[Stored entries]
------------

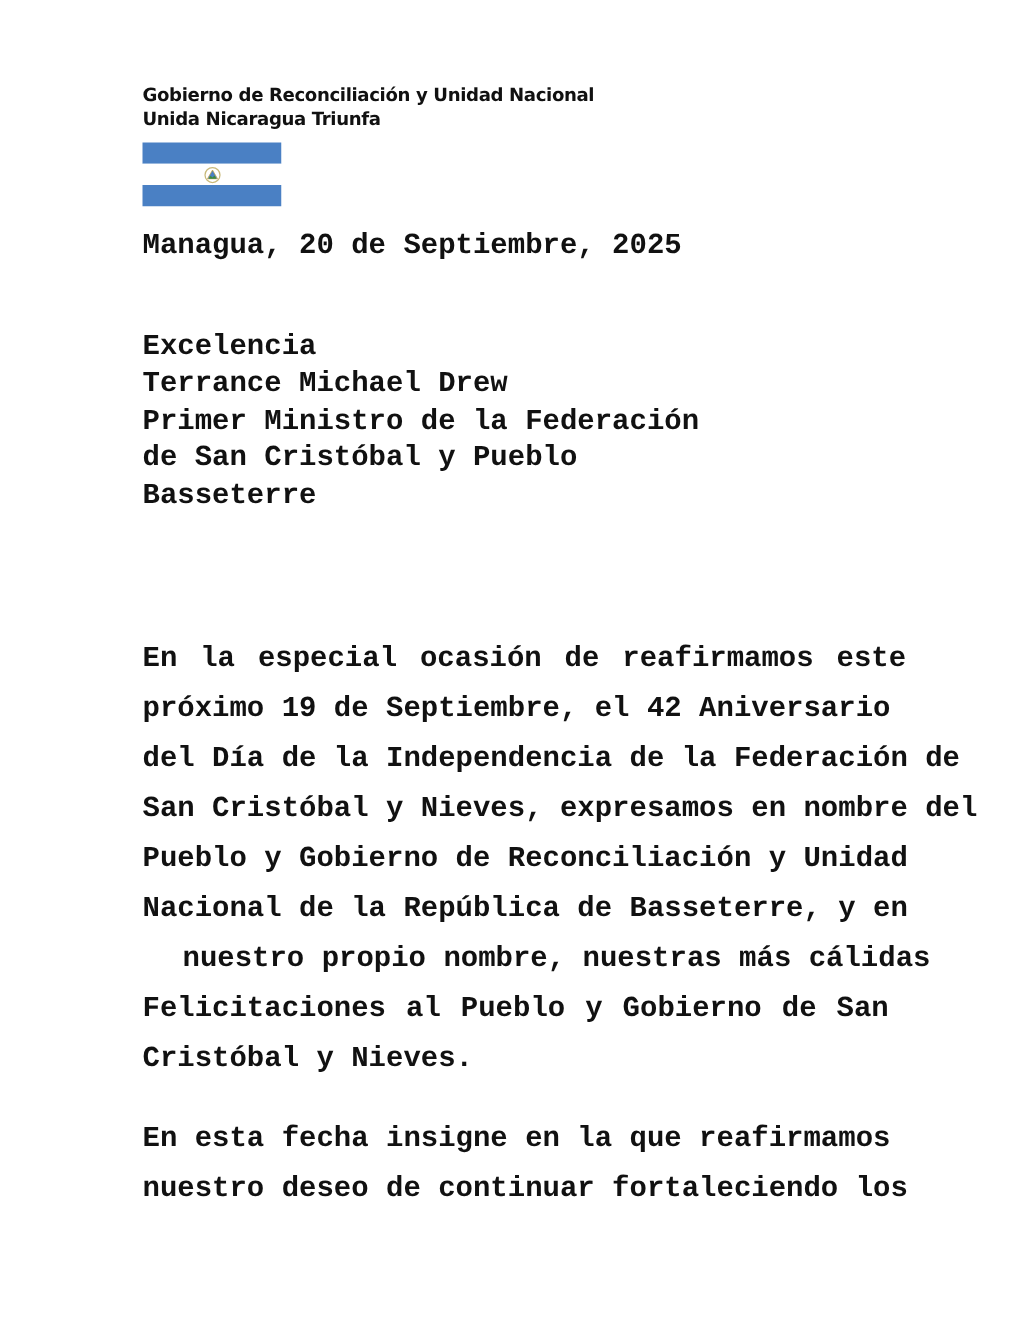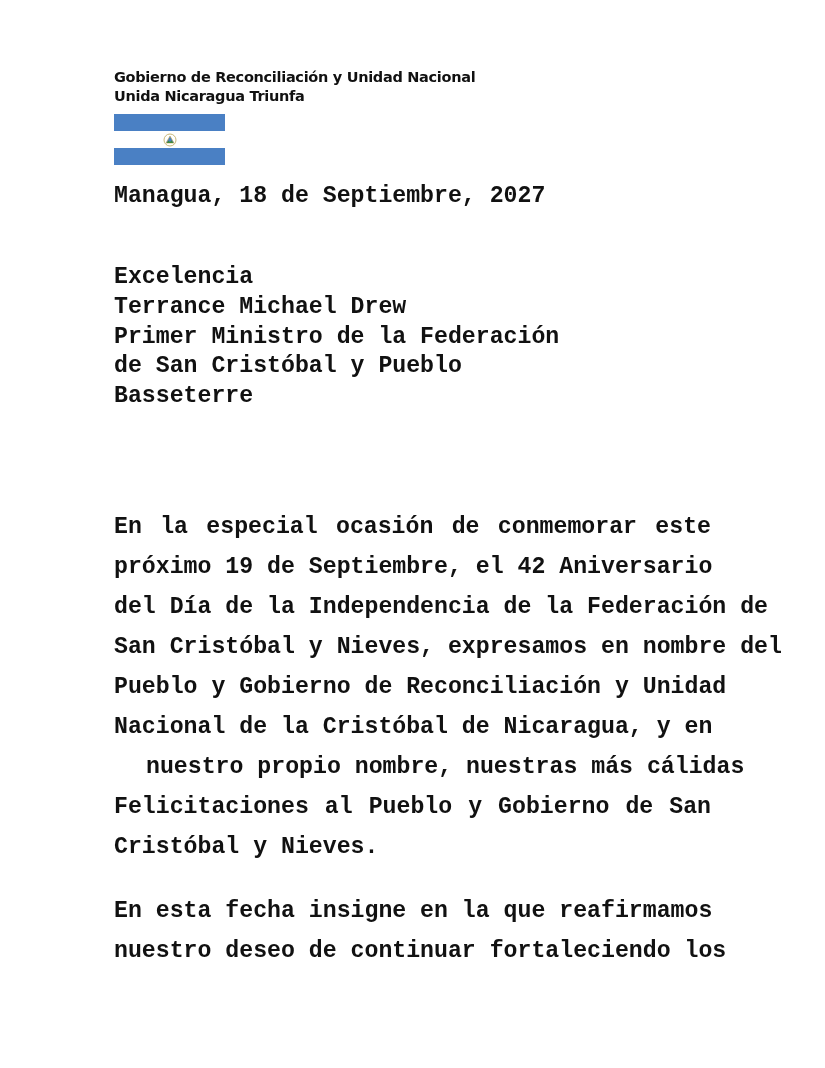--- a/index.html
+++ b/index.html
@@ -123,7 +123,7 @@
     <div class="band blue"></div>
   </div>
 
-  <div class="date mono">Managua, 18 de Septiembre, 2027</div>
+  <div class="date mono">Managua, 20 de Septiembre, 2025</div>
 
   <div class="recipient mono">
     <div>Excelencia</div>

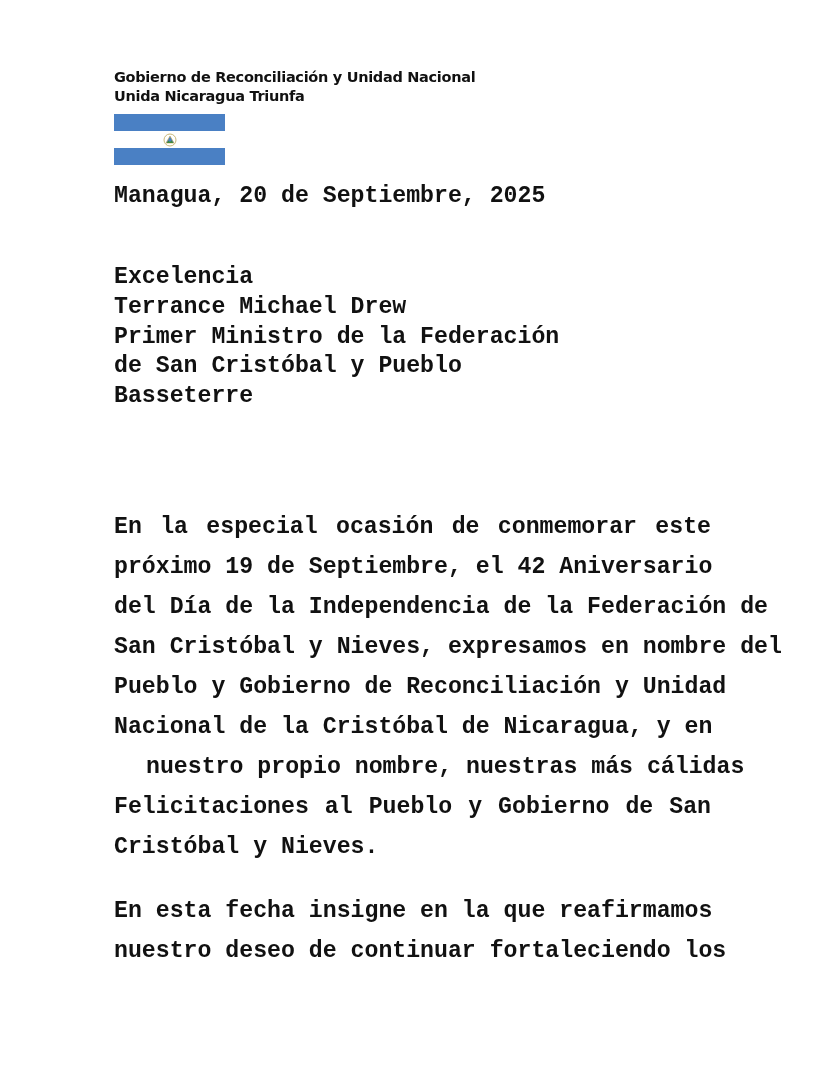--- a/index.html
+++ b/index.html
@@ -135,7 +135,7 @@
 
 
   <div class="body-para p1 mono">
-    <span class="line" style="white-space: nowrap; display: block; word-spacing: 4.41406px;">En la especial ocasión de conmemorar este</span>
+    <span class="line" style="white-space: nowrap; display: block; word-spacing: 4.41406px;">En la especial ocasión de reafirmamos este</span>
     <span class="line" style="white-space: nowrap; display: block;">próximo 19 de Septiembre, el 42 Aniversario</span>
     <span class="line" style="white-space: nowrap; display: block;">del Día de la Independencia de la Federación de</span>
     <span class="line" style="white-space: nowrap; display: block;">San Cristóbal y Nieves, expresamos en nombre del</span>

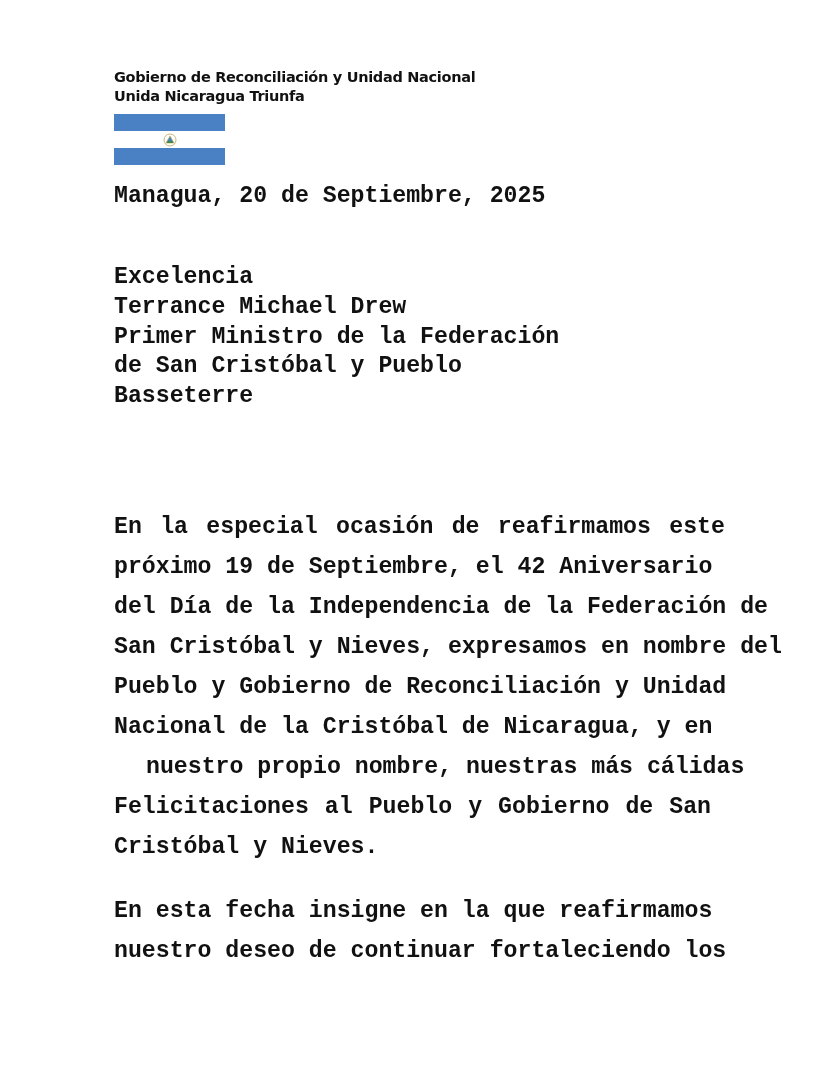--- a/index.html
+++ b/index.html
@@ -140,7 +140,7 @@
     <span class="line" style="white-space: nowrap; display: block;">del Día de la Independencia de la Federación de</span>
     <span class="line" style="white-space: nowrap; display: block;">San Cristóbal y Nieves, expresamos en nombre del</span>
     <span class="line" style="white-space: nowrap; display: block;">Pueblo y Gobierno de Reconciliación y Unidad</span>
-    <span class="line" style="white-space: nowrap; display: block;">Nacional de la Cristóbal de Nicaragua, y en</span>
+    <span class="line" style="white-space: nowrap; display: block;">Nacional de la República de Basseterre, y en</span>
     <span class="line" style="white-space: nowrap; display: block; margin-left: 32px;">nuestro propio nombre, nuestras más cálidas</span>
     <span class="line" style="white-space: nowrap; display: block; word-spacing: 2.09635px;">Felicitaciones al Pueblo y Gobierno de San</span>
     <span class="line last">Cristóbal y Nieves.</span>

------------

GOAL OF THE EXERCISE —
All the lines above should be reproduced exactly, and none of the pictures.

EXERCISE RESPONSE —
--- a/index.html
+++ b/index.html
@@ -123,7 +123,7 @@
     <div class="band blue"></div>
   </div>
 
-  <div class="date mono">Managua, 18 de Septiembre, 2027</div>
+  <div class="date mono">Managua, 20 de Septiembre, 2025</div>
 
   <div class="recipient mono">
     <div>Excelencia</div>

--- a/index.html
+++ b/index.html
@@ -135,7 +135,7 @@
 
 
   <div class="body-para p1 mono">
-    <span class="line" style="white-space: nowrap; display: block; word-spacing: 4.41406px;">En la especial ocasión de conmemorar este</span>
+    <span class="line" style="white-space: nowrap; display: block; word-spacing: 4.41406px;">En la especial ocasión de reafirmamos este</span>
     <span class="line" style="white-space: nowrap; display: block;">próximo 19 de Septiembre, el 42 Aniversario</span>
     <span class="line" style="white-space: nowrap; display: block;">del Día de la Independencia de la Federación de</span>
     <span class="line" style="white-space: nowrap; display: block;">San Cristóbal y Nieves, expresamos en nombre del</span>

--- a/index.html
+++ b/index.html
@@ -140,7 +140,7 @@
     <span class="line" style="white-space: nowrap; display: block;">del Día de la Independencia de la Federación de</span>
     <span class="line" style="white-space: nowrap; display: block;">San Cristóbal y Nieves, expresamos en nombre del</span>
     <span class="line" style="white-space: nowrap; display: block;">Pueblo y Gobierno de Reconciliación y Unidad</span>
-    <span class="line" style="white-space: nowrap; display: block;">Nacional de la Cristóbal de Nicaragua, y en</span>
+    <span class="line" style="white-space: nowrap; display: block;">Nacional de la República de Basseterre, y en</span>
     <span class="line" style="white-space: nowrap; display: block; margin-left: 32px;">nuestro propio nombre, nuestras más cálidas</span>
     <span class="line" style="white-space: nowrap; display: block; word-spacing: 2.09635px;">Felicitaciones al Pueblo y Gobierno de San</span>
     <span class="line last">Cristóbal y Nieves.</span>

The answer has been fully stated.